----- EXERCISE MATERIALS -----
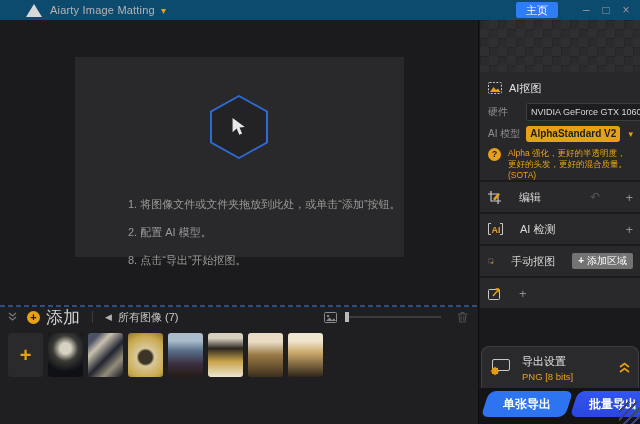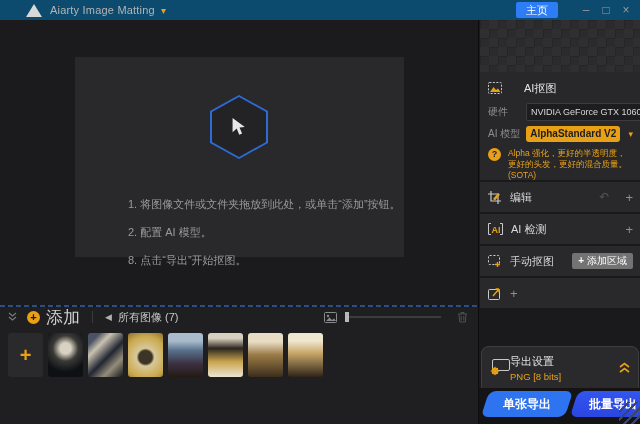--- a/index.html
+++ b/index.html
@@ -65,7 +65,7 @@
                      linear-gradient(#252527 1px,transparent 1px),linear-gradient(90deg,#252527 1px,transparent 1px);
     background-size:18px 18px,18px 18px,9px 9px,9px 9px; background-position:0 0,9px 9px,0 0,0 0; }
   .ai-block { position:absolute; left:1px; top:52px; width:161px; height:108px; background:#28282a; padding:6px 8px 0 8px; }
-  .p-header { display:flex; align-items:center; gap:22px; height:20px; }
+  .p-header { display:flex; align-items:center; gap:7px; height:20px; }
   .p-header .p-title { font-size:11px; color:#e2e2e2; }
   .p-row { display:flex; align-items:center; margin-top:5px; }
   .p-label { font-size:10px; color:#8e8e90; width:38px; flex:none; }

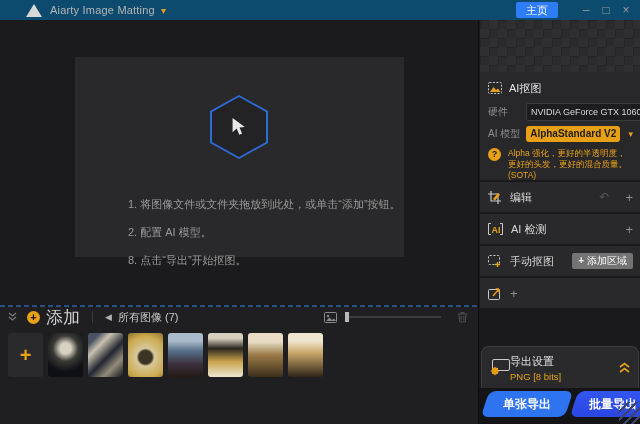--- a/index.html
+++ b/index.html
@@ -76,7 +76,7 @@
   .hint-row { display:flex; margin-top:6px; gap:7px; }
   .help-ic { width:13px; height:13px; flex:none; border-radius:50%; background:#e8a117; color:#1d1d1f; font-size:9px; font-weight:bold; text-align:center; line-height:13px; }
   .hint-text { font-size:8.5px; color:#e8a117; line-height:11px; }
-  .sec { position:absolute; left:1px; width:161px; height:30px; background:#29292b; display:flex; align-items:center; padding:0 8px; gap:8px; }
+  .sec { position:absolute; left:1px; width:161px; height:30px; background:#29292b; display:flex; align-items:center; padding:0 8px; gap:17px; }
   .sec-label { font-size:11px; color:#d8d8d8; flex:1; white-space:nowrap; }
   .sec-plus { color:#8e8e90; font-size:13px; cursor:default; }
   .undo-ic { color:#55555a; font-size:12px; margin-right:8px; cursor:default; }

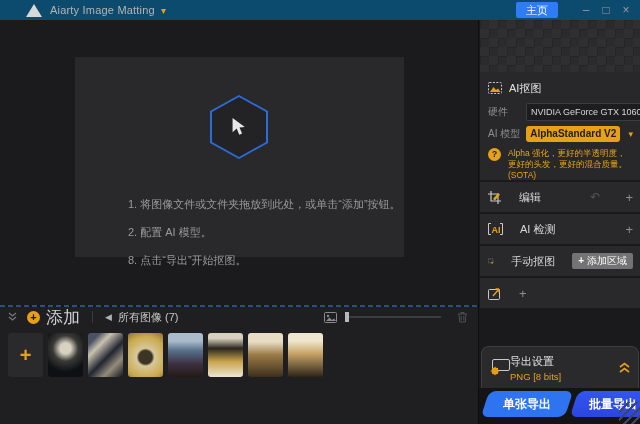--- a/index.html
+++ b/index.html
@@ -82,7 +82,7 @@
   .undo-ic { color:#55555a; font-size:12px; margin-right:8px; cursor:default; }
   .region-btn { background:#737373; color:#fff; font-size:10px; height:16px; line-height:16px; border-radius:2px; padding:0 6px; cursor:default; white-space:nowrap; }
   .region-btn .rb-plus { font-weight:bold; margin-right:3px; font-size:10px; }
-  .export-box { position:absolute; left:2px; top:326px; width:158px; height:42px; background:#2a2a2c; border:1px solid #3e3e40; border-bottom:none; border-radius:8px 8px 0 0; display:flex; align-items:center; padding:0 8px; gap:0; }
+  .export-box { position:absolute; left:2px; top:326px; width:158px; height:42px; background:#2a2a2c; border:1px solid #3e3e40; border-bottom:none; border-radius:8px 8px 0 0; display:flex; align-items:center; padding:0 8px; gap:12px; }
   .exp-lines { flex:1; }
   .exp-title { font-size:11px; color:#e2e2e2; }
   .exp-format { font-size:9.5px; color:#e8a117; margin-top:2px; }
-----
EXERCISE GOAL ::
Each entry above must be repeated word for word, minus its images.

SOLUTION TO THIS TASK ::
--- a/index.html
+++ b/index.html
@@ -65,7 +65,7 @@
                      linear-gradient(#252527 1px,transparent 1px),linear-gradient(90deg,#252527 1px,transparent 1px);
     background-size:18px 18px,18px 18px,9px 9px,9px 9px; background-position:0 0,9px 9px,0 0,0 0; }
   .ai-block { position:absolute; left:1px; top:52px; width:161px; height:108px; background:#28282a; padding:6px 8px 0 8px; }
-  .p-header { display:flex; align-items:center; gap:22px; height:20px; }
+  .p-header { display:flex; align-items:center; gap:7px; height:20px; }
   .p-header .p-title { font-size:11px; color:#e2e2e2; }
   .p-row { display:flex; align-items:center; margin-top:5px; }
   .p-label { font-size:10px; color:#8e8e90; width:38px; flex:none; }

--- a/index.html
+++ b/index.html
@@ -76,7 +76,7 @@
   .hint-row { display:flex; margin-top:6px; gap:7px; }
   .help-ic { width:13px; height:13px; flex:none; border-radius:50%; background:#e8a117; color:#1d1d1f; font-size:9px; font-weight:bold; text-align:center; line-height:13px; }
   .hint-text { font-size:8.5px; color:#e8a117; line-height:11px; }
-  .sec { position:absolute; left:1px; width:161px; height:30px; background:#29292b; display:flex; align-items:center; padding:0 8px; gap:8px; }
+  .sec { position:absolute; left:1px; width:161px; height:30px; background:#29292b; display:flex; align-items:center; padding:0 8px; gap:17px; }
   .sec-label { font-size:11px; color:#d8d8d8; flex:1; white-space:nowrap; }
   .sec-plus { color:#8e8e90; font-size:13px; cursor:default; }
   .undo-ic { color:#55555a; font-size:12px; margin-right:8px; cursor:default; }

--- a/index.html
+++ b/index.html
@@ -82,7 +82,7 @@
   .undo-ic { color:#55555a; font-size:12px; margin-right:8px; cursor:default; }
   .region-btn { background:#737373; color:#fff; font-size:10px; height:16px; line-height:16px; border-radius:2px; padding:0 6px; cursor:default; white-space:nowrap; }
   .region-btn .rb-plus { font-weight:bold; margin-right:3px; font-size:10px; }
-  .export-box { position:absolute; left:2px; top:326px; width:158px; height:42px; background:#2a2a2c; border:1px solid #3e3e40; border-bottom:none; border-radius:8px 8px 0 0; display:flex; align-items:center; padding:0 8px; gap:0; }
+  .export-box { position:absolute; left:2px; top:326px; width:158px; height:42px; background:#2a2a2c; border:1px solid #3e3e40; border-bottom:none; border-radius:8px 8px 0 0; display:flex; align-items:center; padding:0 8px; gap:12px; }
   .exp-lines { flex:1; }
   .exp-title { font-size:11px; color:#e2e2e2; }
   .exp-format { font-size:9.5px; color:#e8a117; margin-top:2px; }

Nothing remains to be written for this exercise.